End the Silence x Ed Sheeran
End the Silence x Ed Sheeran

United Kingdom-based charitable organization Hope and Homes for Children believes that every child should be awarded the privilege of growing up with a family. With a missionto be the catalyst for the global eradication of institutional care for children” and a vision of “a world in which children no longer suffer institutional care,” they work to improve living conditions in communities all around the world so that orphanages become a last resort for families, regardless of where and how they live. Hope and Homes for Children partner with different governments, donors, and other organizations in order to raise awareness to their work and be able to achieve their goals.

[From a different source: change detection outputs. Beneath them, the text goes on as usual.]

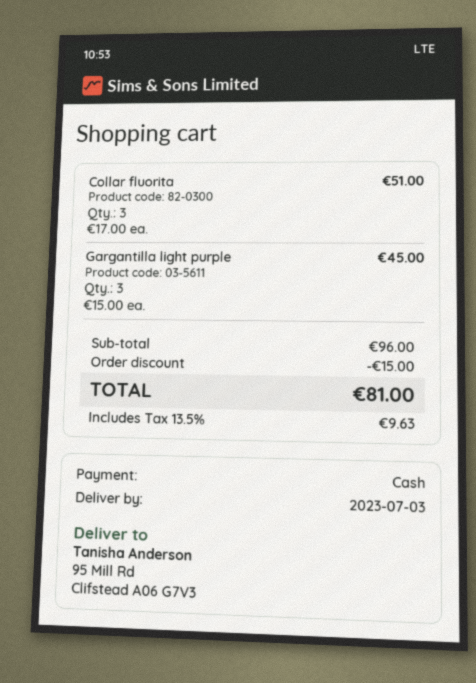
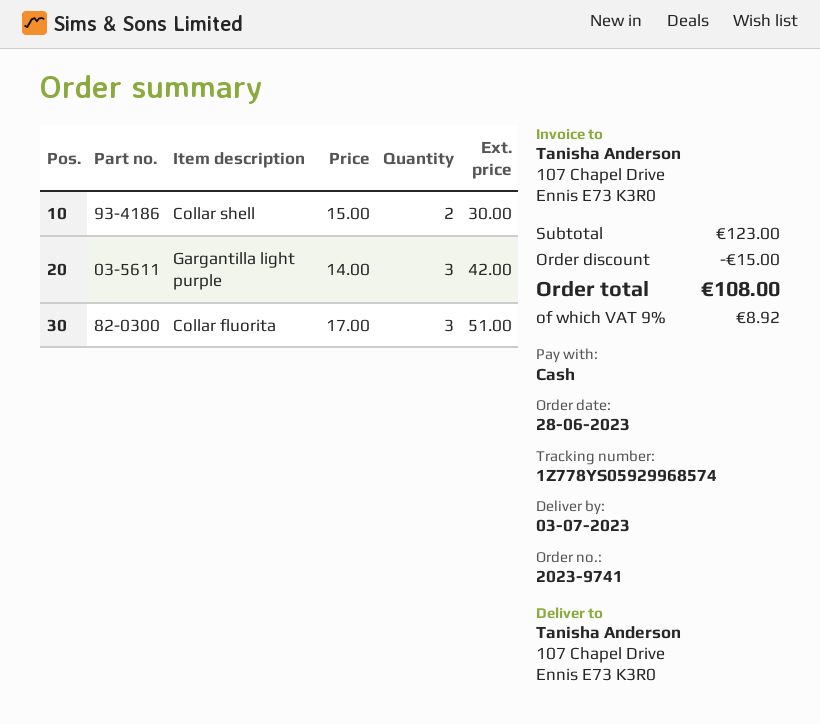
ship to: 95 Mill Rd, Clifstead A06 G7V3 -> 107 Chapel Drive, Ennis E73 K3R0
Gargantilla light purple: 3 x 15.00 = 45.00 -> 3 x 14.00 = 42.00
Collar shell: none -> 2 x 15.00 = 30.00
subtotal: 96.00 -> 123.00
tax: 13.5% = 9.63 -> 9% = 8.92
total: 81.00 -> 108.00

At the end of last year, Hope and Homes for Children started a campaign called End the Silence: “#EndtheSilence aims to transform the lives of the 8 million children confined to orphanages around the world, suffering in silence.” (Instagram, November 2017) Through this campaign, artists including Sir Paul McCartney, Sir Elton John, Ed Sheeran and Wolf Alice have shared one of their first musical memories from their childhood in order to raise awareness for the organization and support its efforts to provide a better life for children. Actors as large as YouTube and the UK government have collaborated with Hope and Homes for Children and End the Silence to create a more positive future.

Inspired by the campaign, a few Atwood Magazine writers have decided to #EndtheSilence and share some of our favorite musical memories from childhood with you. Nicole Almeida, editor

?  ?  ?  ?
learn more about End the Silence

End the Silence x Atwood Magazine

:: “Bad Girls – Donna Summer ::

Natalie Harmsen’s memory

Bad Girls - Donna Summer

I have a lot of really eclectic musical memories from when I was very little. I remember dancing around without a care in the world in my parents’ basement to KC and the Sunshine band. I can close my eyes and picture my feet tapping on green carpet with my dad blaring the Bee Gees — whom my mother despised. I also remember my mom’s black Rolling Stones cassette tape being slotted into her gigantic boom box, which required the longest extension cord in the world, so that we could listen to music in our backyard during the sticky summer months. I can easily recall The Beatles’ “Yellow Submarine” being a personal favourite. My dad also played an excessive amount of ABBA which I didn’t appreciate until I saw Mamma Mia! for the first time.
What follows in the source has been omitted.